**EXERCISE OBJECTIVE**
For the records that follow, please set down exactly the lines between the one holding "tax: 12% = 2344.56 -> 12% = 2363.39" and the one holding "balance: 13073.56 -> 13249.34", inclusive, and only those.

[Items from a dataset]
------------
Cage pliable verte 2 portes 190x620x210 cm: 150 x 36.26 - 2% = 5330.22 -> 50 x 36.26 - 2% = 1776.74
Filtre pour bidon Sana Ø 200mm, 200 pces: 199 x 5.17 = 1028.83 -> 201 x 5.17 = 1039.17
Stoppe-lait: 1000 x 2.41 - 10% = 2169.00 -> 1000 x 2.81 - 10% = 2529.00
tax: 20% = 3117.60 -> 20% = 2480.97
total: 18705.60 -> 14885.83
------------
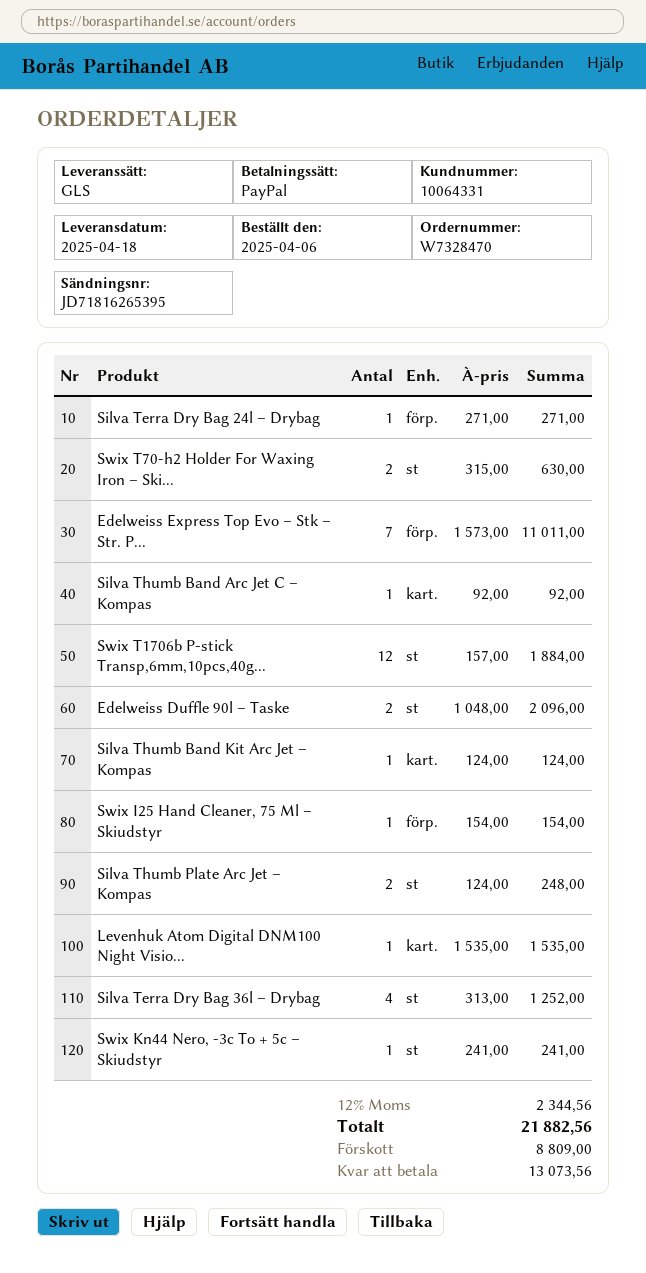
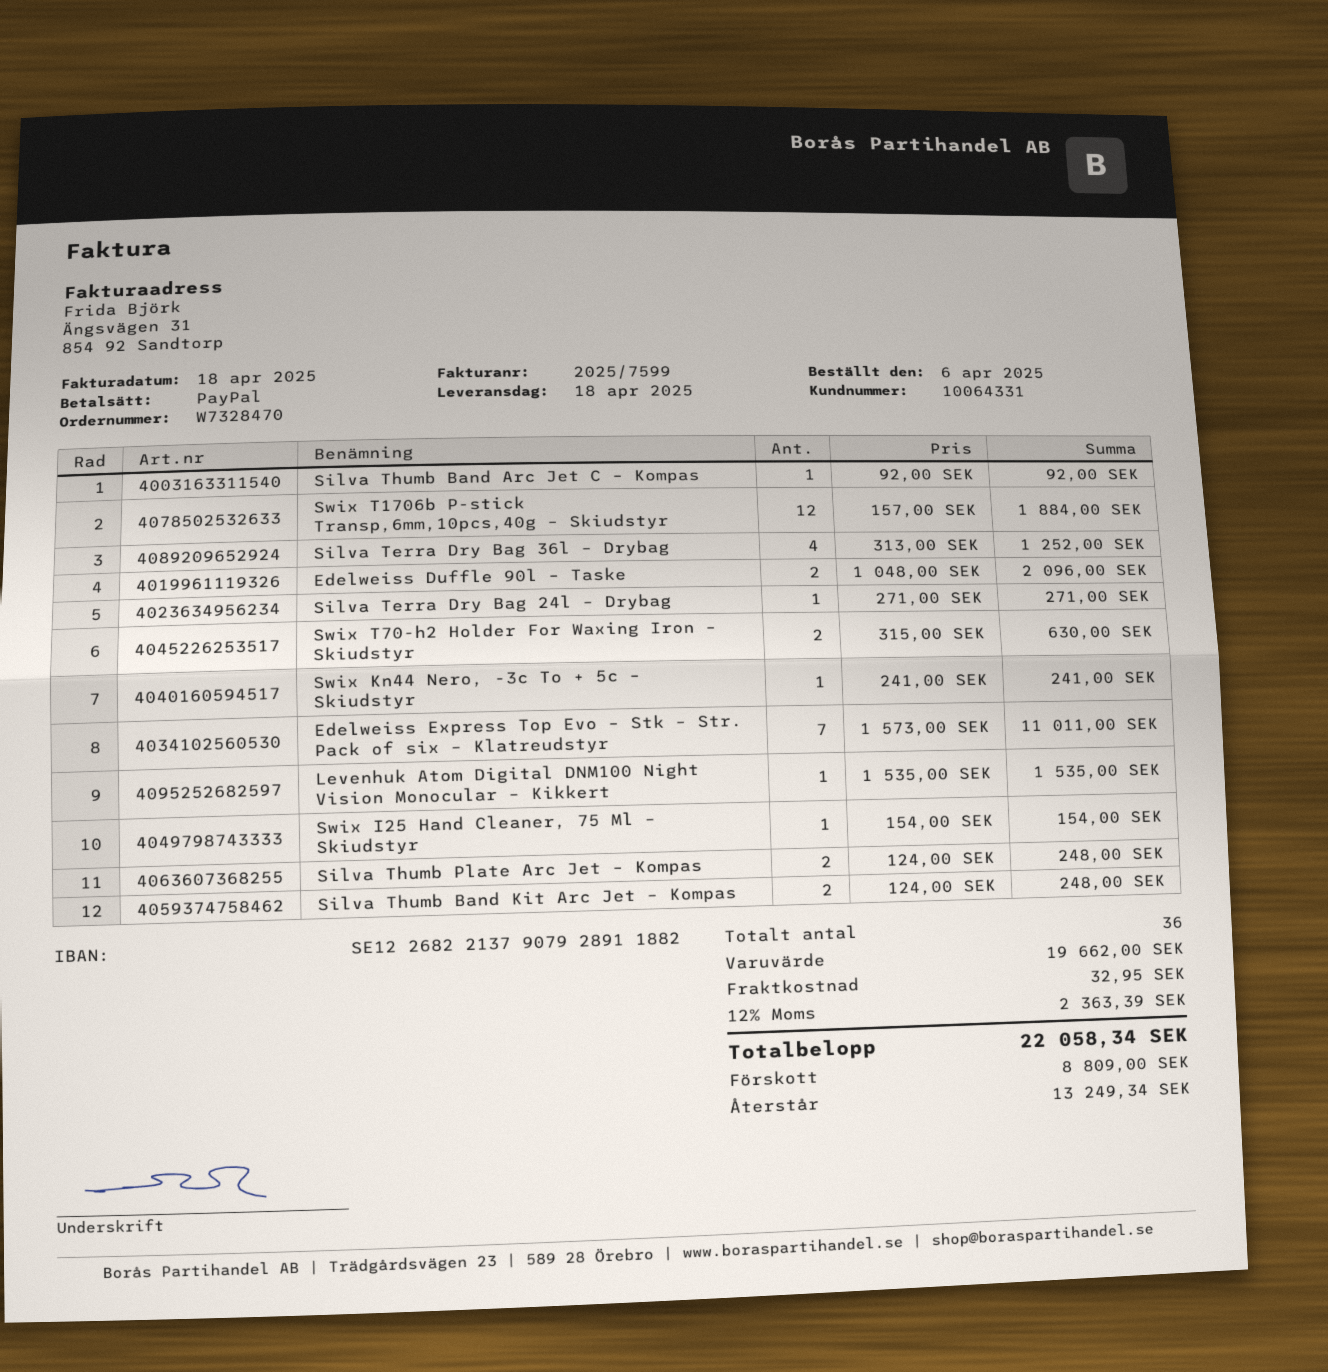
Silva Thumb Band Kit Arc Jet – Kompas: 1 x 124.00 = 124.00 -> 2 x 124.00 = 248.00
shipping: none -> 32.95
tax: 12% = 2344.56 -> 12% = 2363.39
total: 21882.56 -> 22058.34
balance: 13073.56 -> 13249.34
------------
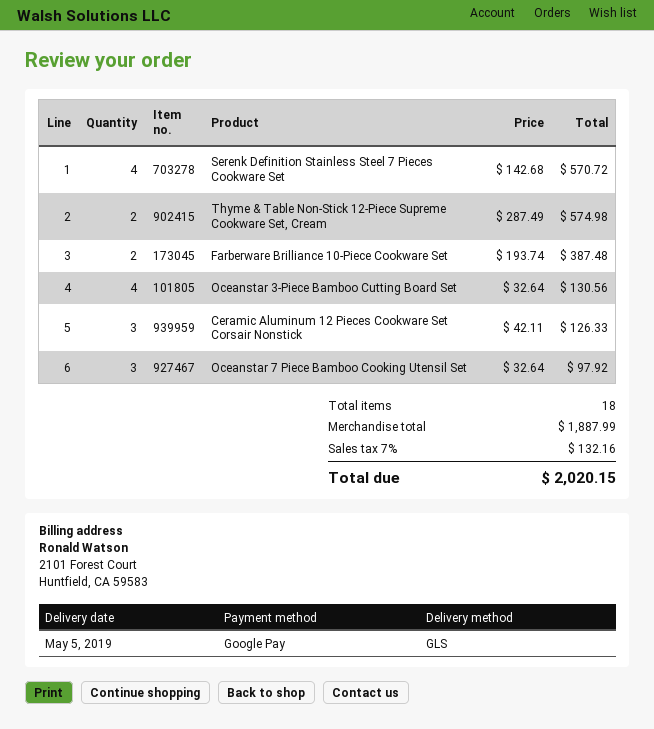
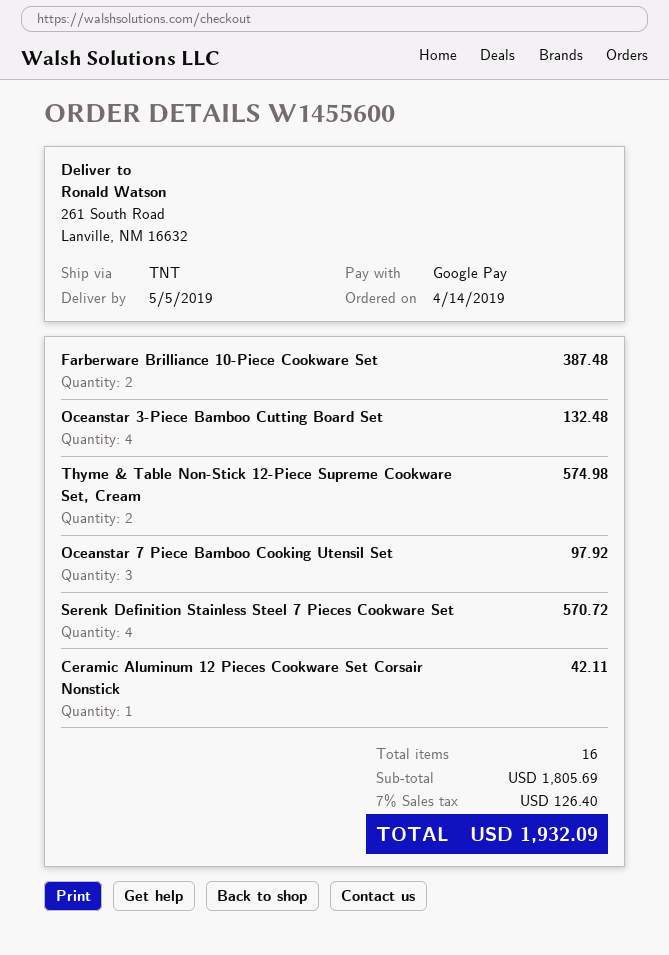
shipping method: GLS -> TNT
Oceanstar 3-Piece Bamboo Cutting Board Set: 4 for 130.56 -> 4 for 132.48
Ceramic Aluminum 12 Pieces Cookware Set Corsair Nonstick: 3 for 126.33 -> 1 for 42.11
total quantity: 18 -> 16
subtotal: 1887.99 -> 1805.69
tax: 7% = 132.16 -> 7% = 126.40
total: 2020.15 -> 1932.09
------------
**TASK RESPONSE**
tax: 12% = 2344.56 -> 12% = 2363.39
total: 21882.56 -> 22058.34
balance: 13073.56 -> 13249.34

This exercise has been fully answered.